The research team wanted to know whether the quality of mistakes made by AI and radiologists was different and if AI mistakes, on average, are objectively worse than human mistakes. The AI tool was adapted to generate a chest X-ray “remarkableness” probability, which was used to calculate specificity (a measure of a medical test’s ability to correctly identify people who do not have a disease) at different AI sensitivities.

In our hospital-based study population, this meant that more than 20% of all chest X-rays could have been potentially autonomously reported using this methodology, while keeping a lower rate of clinically relevant errors than the current standard

Louis Lind Plesner

Two chest radiologists, who were blinded to the AI output, labeled the chest X-rays as “remarkable” or “unremarkable” based on predefined unremarkable findings. Chest X-rays with missed findings by AI and/or the radiology report were graded by one chest radiologist—blinded to whether the mistake was made by AI or radiologist—as critical, clinically significant or clinically insignificant. The reference standard labeled 1,231 of 1,961 chest X-rays (62.8%) as remarkable and 730 of 1,961 (37.2%) as unremarkable. The AI tool correctly excluded pathology in 24.5% to 52.7% of unremarkable chest X-rays at greater than or equal to 98% sensitivity, with lower rates of critical misses than found in the radiology reports associated with the images. 

Dr.
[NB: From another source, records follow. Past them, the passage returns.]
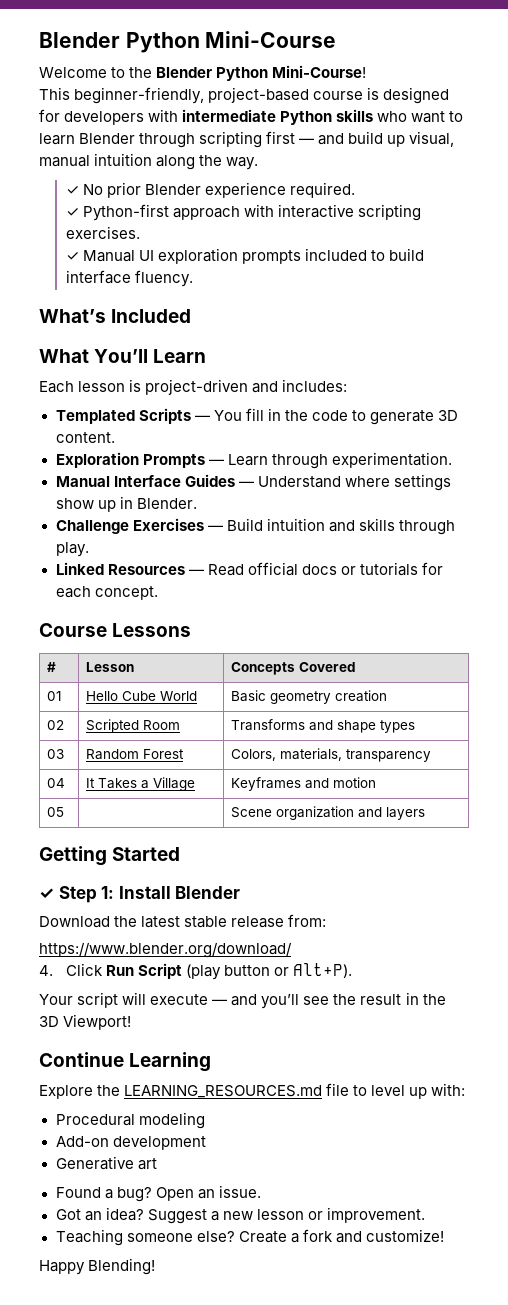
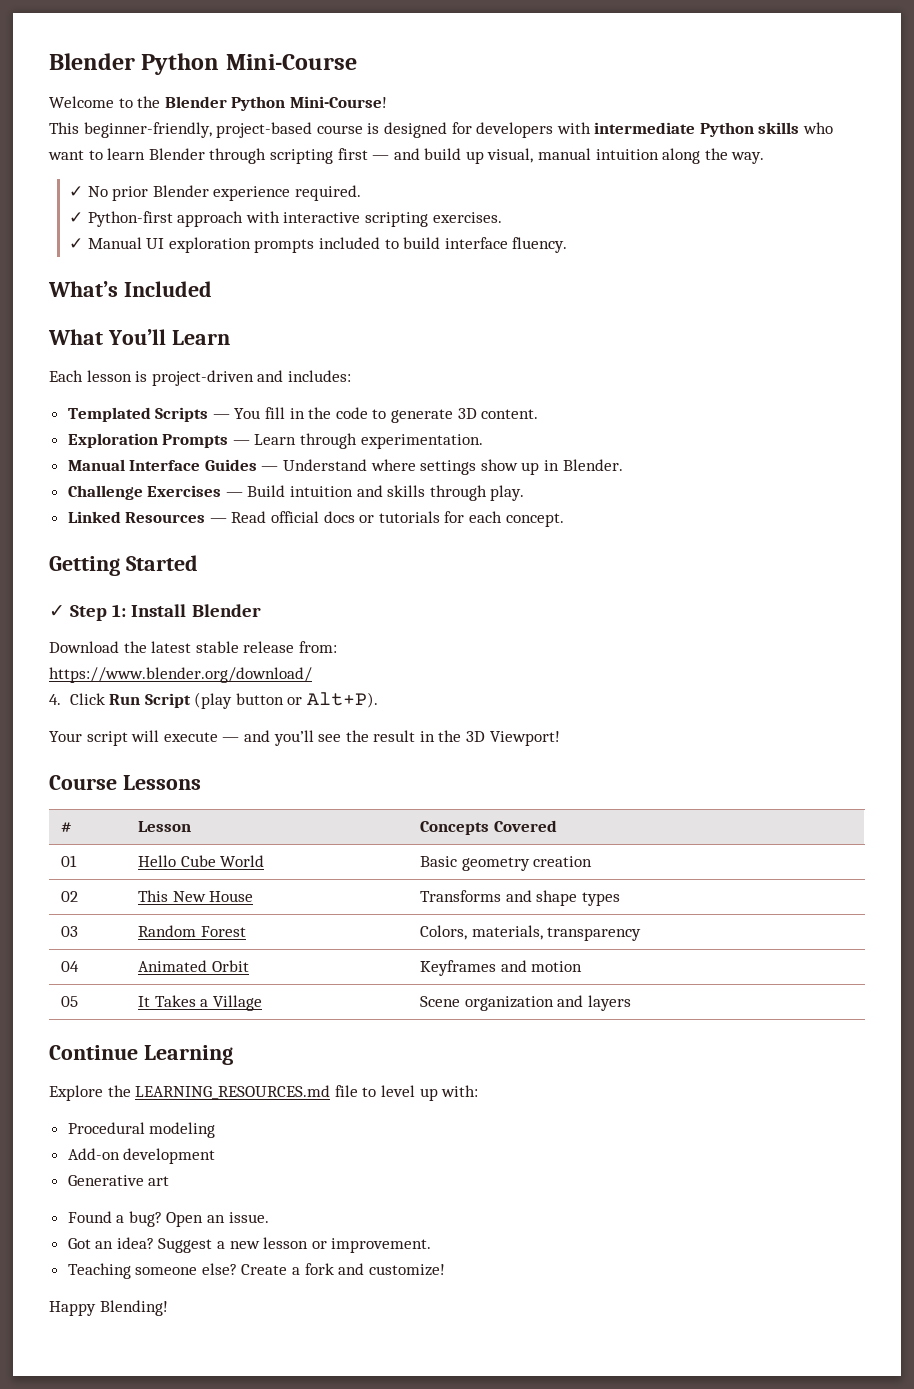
- Course Lessons
- # | Lesson | Concepts Covered
- 01 | Hello Cube World | Basic geometry creation
- 02 | Scripted Room | Transforms and shape types
- 03 | Random Forest | Colors, materials, transparency
- 04 | It Takes a Village | Keyframes and motion
- 05 | | Scene organization and layers
+ Course Lessons
+ # | Lesson | Concepts Covered
+ 01 | Hello Cube World | Basic geometry creation
+ 02 | This New House | Transforms and shape types
+ 03 | Random Forest | Colors, materials, transparency
+ 04 | Animated Orbit | Keyframes and motion
+ 05 | It Takes a Village | Scene organization and layers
Plesner notes that the mistakes made by AI were, on average, more clinically severe for the patient than mistakes made by radiologists. “This is likely because radiologists interpret findings based on the clinical scenario, which AI does not,” he said. “Therefore, when AI is intended to provide an automated normal report, it has to be more sensitive than the radiologist to avoid decreasing standard of care during implementation. This finding is also generally interesting in this era of AI capabilities covering multiple high-stakes environments not only limited to health care.” 

AI could autonomously report more than half of all normal chest X-rays, according to Dr. Plesner. “In our hospital-based study population, this meant that more than 20% of all chest X-rays could have been potentially autonomously reported using this methodology, while keeping a lower rate of clinically relevant errors than the current standard,” he said. Dr. Plesner noted that a prospective implementation of the model using one of the thresholds suggested in the study is needed before widespread deployment can be recommended.